#### [Action item]
Which lines run from the one containing "[207,213,224,225] Qt. ->" to the end of the entries below? Reproduce them exactly, both ends included.

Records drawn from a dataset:
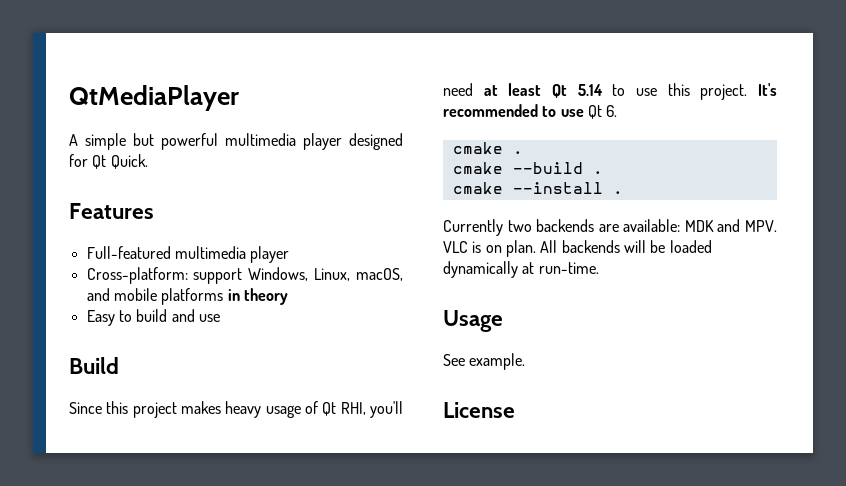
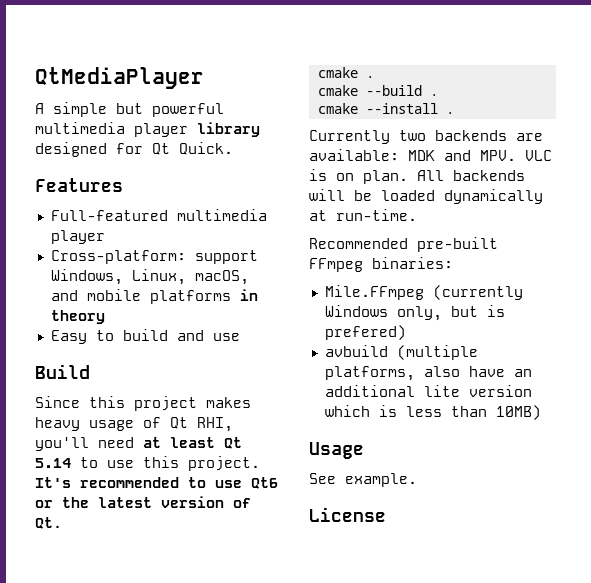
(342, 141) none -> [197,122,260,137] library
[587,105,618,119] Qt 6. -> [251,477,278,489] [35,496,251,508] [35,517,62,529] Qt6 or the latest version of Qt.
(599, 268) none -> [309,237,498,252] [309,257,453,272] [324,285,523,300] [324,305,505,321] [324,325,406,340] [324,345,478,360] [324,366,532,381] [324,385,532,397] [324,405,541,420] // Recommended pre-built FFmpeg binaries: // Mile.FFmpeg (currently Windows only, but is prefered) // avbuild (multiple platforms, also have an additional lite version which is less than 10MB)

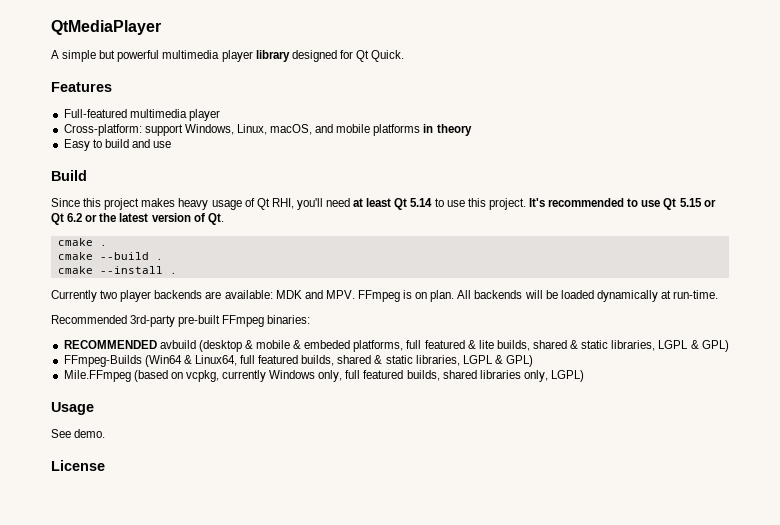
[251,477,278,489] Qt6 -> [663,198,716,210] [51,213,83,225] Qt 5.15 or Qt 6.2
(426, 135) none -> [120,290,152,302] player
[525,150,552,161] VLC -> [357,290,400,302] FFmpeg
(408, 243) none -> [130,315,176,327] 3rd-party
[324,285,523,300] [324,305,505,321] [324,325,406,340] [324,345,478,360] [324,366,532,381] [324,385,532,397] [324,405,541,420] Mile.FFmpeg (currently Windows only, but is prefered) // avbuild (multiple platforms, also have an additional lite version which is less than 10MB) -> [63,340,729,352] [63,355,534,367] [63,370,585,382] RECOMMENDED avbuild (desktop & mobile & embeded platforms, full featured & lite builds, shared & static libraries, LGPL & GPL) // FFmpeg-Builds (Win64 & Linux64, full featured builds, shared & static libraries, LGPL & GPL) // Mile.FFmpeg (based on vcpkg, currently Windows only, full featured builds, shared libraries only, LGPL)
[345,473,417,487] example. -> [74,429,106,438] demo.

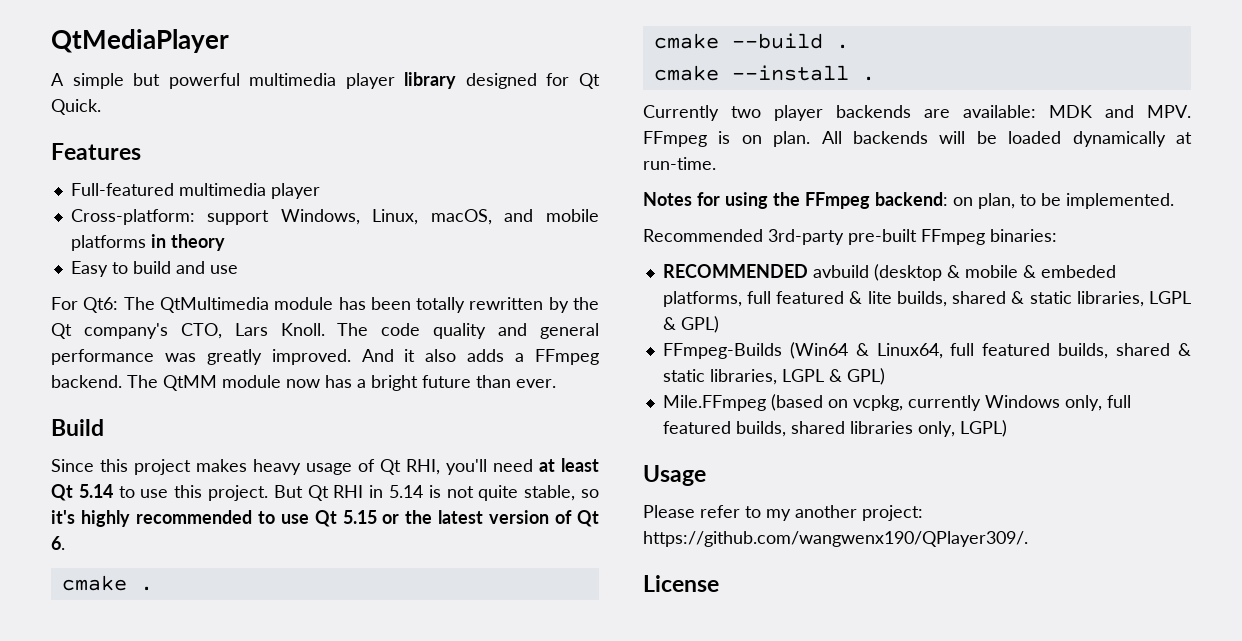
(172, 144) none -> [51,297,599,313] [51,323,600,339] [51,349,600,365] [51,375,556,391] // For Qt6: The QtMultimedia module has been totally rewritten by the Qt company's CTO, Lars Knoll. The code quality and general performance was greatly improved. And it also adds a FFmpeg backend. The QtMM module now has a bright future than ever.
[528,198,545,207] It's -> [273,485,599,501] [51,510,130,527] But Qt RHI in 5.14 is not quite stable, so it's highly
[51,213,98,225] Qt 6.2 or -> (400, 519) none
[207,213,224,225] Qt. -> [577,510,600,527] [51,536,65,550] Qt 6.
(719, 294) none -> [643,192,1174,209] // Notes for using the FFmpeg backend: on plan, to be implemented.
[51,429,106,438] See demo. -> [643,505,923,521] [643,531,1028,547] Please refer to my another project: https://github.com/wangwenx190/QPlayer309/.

#### [Solution to the exercise]
[207,213,224,225] Qt. -> [577,510,600,527] [51,536,65,550] Qt 6.
(719, 294) none -> [643,192,1174,209] // Notes for using the FFmpeg backend: on plan, to be implemented.
[51,429,106,438] See demo. -> [643,505,923,521] [643,531,1028,547] Please refer to my another project: https://github.com/wangwenx190/QPlayer309/.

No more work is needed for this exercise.